Exercise instructions: Copy the records below verbatim, from the first line through the line containing "external service with", inclusive, and output nothing else.

◆ ◆ ◆ ◆ ◆

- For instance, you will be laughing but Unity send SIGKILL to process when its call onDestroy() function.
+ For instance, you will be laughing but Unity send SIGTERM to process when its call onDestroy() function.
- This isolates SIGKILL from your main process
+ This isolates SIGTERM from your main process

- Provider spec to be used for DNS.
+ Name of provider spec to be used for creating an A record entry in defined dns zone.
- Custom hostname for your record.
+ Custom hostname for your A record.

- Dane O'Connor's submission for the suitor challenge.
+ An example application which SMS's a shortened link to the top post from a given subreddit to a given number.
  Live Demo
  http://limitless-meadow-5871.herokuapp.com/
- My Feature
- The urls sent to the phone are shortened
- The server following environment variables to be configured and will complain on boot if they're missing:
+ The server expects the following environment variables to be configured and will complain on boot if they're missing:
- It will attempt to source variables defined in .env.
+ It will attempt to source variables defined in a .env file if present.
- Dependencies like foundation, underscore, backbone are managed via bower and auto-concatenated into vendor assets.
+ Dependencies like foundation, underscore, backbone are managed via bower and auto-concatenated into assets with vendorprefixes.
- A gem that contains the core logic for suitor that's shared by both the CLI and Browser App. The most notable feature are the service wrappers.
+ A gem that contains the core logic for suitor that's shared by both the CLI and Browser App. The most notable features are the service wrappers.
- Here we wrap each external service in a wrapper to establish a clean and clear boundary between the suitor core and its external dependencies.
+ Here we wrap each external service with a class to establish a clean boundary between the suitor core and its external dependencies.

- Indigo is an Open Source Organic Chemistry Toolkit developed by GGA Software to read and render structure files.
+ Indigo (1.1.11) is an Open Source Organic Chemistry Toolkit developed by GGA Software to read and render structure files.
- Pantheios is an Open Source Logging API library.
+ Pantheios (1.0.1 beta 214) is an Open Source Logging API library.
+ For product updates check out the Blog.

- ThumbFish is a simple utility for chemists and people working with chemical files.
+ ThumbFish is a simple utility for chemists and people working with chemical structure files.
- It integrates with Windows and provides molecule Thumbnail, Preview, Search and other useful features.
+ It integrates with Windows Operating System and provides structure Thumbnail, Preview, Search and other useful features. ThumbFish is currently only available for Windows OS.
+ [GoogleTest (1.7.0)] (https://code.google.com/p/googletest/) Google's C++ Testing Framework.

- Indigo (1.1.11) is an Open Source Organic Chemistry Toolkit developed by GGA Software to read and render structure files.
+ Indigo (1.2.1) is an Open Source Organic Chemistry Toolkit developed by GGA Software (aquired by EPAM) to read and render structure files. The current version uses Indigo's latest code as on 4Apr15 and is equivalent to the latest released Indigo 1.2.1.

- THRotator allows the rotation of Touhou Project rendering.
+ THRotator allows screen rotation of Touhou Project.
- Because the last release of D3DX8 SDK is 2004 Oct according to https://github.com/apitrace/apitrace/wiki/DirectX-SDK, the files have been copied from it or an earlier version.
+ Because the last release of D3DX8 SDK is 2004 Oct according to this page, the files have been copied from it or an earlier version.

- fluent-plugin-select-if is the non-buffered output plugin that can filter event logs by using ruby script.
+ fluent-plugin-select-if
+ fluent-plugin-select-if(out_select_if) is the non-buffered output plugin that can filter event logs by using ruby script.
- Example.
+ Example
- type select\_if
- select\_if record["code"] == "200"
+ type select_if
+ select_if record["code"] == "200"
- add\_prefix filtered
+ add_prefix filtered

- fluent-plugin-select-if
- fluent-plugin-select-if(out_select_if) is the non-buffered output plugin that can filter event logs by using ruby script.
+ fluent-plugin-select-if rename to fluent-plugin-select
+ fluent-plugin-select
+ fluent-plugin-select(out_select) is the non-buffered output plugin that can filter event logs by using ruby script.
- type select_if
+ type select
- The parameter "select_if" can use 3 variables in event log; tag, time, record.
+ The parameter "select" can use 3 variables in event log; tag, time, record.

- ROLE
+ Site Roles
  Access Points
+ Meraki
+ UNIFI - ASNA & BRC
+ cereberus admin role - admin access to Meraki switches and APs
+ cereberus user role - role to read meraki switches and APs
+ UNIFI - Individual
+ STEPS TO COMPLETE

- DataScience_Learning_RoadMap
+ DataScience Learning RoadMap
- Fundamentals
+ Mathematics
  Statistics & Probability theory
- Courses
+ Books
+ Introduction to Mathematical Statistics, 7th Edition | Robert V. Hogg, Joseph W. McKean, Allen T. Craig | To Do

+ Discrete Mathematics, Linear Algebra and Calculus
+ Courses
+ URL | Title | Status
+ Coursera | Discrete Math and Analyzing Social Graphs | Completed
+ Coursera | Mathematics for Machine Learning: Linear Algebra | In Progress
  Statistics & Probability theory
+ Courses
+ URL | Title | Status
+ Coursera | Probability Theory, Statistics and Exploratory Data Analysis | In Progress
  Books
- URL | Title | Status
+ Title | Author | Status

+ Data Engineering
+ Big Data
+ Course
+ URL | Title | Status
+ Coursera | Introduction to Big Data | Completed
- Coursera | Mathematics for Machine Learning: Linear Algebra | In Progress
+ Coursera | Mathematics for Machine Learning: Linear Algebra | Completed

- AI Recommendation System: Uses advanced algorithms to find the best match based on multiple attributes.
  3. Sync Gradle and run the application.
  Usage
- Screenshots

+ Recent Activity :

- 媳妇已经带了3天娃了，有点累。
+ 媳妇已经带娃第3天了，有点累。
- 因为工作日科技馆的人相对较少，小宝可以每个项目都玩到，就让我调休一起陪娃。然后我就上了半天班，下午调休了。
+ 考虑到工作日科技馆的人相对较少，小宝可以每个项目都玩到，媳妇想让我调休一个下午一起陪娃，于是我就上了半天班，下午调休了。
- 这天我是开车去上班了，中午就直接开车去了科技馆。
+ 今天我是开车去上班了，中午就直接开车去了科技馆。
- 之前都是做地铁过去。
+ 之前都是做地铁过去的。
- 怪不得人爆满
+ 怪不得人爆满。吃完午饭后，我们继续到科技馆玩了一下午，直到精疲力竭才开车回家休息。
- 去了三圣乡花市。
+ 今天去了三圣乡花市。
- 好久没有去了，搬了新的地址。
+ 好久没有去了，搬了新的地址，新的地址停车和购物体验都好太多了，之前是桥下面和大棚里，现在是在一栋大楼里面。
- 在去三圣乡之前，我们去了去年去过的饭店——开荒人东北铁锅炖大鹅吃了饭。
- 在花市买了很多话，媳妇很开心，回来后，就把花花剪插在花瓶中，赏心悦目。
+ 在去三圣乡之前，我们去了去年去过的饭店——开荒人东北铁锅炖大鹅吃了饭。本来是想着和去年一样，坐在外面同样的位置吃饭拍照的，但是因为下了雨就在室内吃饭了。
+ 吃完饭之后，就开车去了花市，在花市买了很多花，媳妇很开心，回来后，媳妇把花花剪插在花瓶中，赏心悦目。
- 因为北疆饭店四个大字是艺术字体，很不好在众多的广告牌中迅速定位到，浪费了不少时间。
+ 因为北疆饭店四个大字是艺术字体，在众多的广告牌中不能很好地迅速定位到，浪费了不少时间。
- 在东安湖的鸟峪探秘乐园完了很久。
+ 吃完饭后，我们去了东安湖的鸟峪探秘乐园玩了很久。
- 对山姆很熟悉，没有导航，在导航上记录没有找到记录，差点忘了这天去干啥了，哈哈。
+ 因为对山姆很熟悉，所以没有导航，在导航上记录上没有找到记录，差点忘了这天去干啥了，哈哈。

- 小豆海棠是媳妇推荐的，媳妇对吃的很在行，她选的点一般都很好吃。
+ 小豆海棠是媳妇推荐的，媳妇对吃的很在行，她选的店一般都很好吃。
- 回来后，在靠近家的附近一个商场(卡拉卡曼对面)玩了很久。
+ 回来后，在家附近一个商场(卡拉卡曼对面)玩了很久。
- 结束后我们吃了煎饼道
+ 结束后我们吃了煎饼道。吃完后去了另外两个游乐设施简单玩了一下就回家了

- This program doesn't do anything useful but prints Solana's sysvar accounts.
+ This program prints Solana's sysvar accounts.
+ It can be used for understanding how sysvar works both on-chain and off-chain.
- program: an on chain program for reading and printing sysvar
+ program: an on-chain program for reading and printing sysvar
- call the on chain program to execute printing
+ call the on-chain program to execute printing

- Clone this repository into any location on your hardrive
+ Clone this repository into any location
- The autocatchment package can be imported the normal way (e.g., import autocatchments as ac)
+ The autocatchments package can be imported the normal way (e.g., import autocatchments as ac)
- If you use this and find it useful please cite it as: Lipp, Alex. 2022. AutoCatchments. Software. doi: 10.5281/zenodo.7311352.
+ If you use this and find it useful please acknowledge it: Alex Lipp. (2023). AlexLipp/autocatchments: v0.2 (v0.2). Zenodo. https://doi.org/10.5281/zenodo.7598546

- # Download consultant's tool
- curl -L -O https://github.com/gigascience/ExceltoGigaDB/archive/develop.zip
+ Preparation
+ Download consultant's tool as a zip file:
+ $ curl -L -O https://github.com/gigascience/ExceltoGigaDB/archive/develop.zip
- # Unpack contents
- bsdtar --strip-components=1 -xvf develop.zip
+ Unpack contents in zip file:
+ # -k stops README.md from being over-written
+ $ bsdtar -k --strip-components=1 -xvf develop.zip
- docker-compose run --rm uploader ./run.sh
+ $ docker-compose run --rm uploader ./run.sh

◆ ◆ ◆ ◆ ◆

Result:
- For instance, you will be laughing but Unity send SIGKILL to process when its call onDestroy() function.
+ For instance, you will be laughing but Unity send SIGTERM to process when its call onDestroy() function.
- This isolates SIGKILL from your main process
+ This isolates SIGTERM from your main process

- Provider spec to be used for DNS.
+ Name of provider spec to be used for creating an A record entry in defined dns zone.
- Custom hostname for your record.
+ Custom hostname for your A record.

- Dane O'Connor's submission for the suitor challenge.
+ An example application which SMS's a shortened link to the top post from a given subreddit to a given number.
  Live Demo
  http://limitless-meadow-5871.herokuapp.com/
- My Feature
- The urls sent to the phone are shortened
- The server following environment variables to be configured and will complain on boot if they're missing:
+ The server expects the following environment variables to be configured and will complain on boot if they're missing:
- It will attempt to source variables defined in .env.
+ It will attempt to source variables defined in a .env file if present.
- Dependencies like foundation, underscore, backbone are managed via bower and auto-concatenated into vendor assets.
+ Dependencies like foundation, underscore, backbone are managed via bower and auto-concatenated into assets with vendorprefixes.
- A gem that contains the core logic for suitor that's shared by both the CLI and Browser App. The most notable feature are the service wrappers.
+ A gem that contains the core logic for suitor that's shared by both the CLI and Browser App. The most notable features are the service wrappers.
- Here we wrap each external service in a wrapper to establish a clean and clear boundary between the suitor core and its external dependencies.
+ Here we wrap each external service with a class to establish a clean boundary between the suitor core and its external dependencies.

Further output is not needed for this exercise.